For the entries below, the expected answer is the line with "[995,437,1215,451] Fernando BenitezFernando", the line with "[68,91,187,111] [702,91,813,111] 디바이스Device | 연락처Contact ->", and every line between them, exactly as written, and nothing more.
*** Record extracts ***
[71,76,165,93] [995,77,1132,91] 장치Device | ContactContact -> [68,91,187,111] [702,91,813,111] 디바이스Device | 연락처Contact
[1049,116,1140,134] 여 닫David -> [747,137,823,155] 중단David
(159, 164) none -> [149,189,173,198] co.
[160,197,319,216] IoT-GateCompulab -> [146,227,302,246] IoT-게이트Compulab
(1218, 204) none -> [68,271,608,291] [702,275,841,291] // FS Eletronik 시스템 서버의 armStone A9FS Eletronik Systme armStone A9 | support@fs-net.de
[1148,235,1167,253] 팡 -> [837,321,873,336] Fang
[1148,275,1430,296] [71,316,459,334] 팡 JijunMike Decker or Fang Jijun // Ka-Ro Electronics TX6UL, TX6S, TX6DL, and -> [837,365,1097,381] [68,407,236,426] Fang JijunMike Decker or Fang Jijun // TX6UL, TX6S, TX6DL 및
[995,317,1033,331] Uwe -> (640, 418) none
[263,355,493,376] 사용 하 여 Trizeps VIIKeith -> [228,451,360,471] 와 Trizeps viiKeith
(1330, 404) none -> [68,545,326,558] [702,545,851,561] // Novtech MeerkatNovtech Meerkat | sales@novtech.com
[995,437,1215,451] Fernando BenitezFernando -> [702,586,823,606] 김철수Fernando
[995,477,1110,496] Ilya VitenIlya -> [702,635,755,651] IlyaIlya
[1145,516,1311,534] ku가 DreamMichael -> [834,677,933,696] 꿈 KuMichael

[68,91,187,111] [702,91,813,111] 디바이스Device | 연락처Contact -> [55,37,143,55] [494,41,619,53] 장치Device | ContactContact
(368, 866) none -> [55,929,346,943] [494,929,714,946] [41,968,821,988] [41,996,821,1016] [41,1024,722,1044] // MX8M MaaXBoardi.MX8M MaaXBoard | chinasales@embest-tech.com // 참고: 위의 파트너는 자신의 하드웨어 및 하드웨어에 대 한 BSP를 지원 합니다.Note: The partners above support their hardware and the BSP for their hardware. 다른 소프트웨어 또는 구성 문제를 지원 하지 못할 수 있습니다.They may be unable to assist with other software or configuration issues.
*** End of Record extracts ***
Answer box:
[995,437,1215,451] Fernando BenitezFernando -> [702,586,823,606] 김철수Fernando
[995,477,1110,496] Ilya VitenIlya -> [702,635,755,651] IlyaIlya
[1145,516,1311,534] ku가 DreamMichael -> [834,677,933,696] 꿈 KuMichael

[68,91,187,111] [702,91,813,111] 디바이스Device | 연락처Contact -> [55,37,143,55] [494,41,619,53] 장치Device | ContactContact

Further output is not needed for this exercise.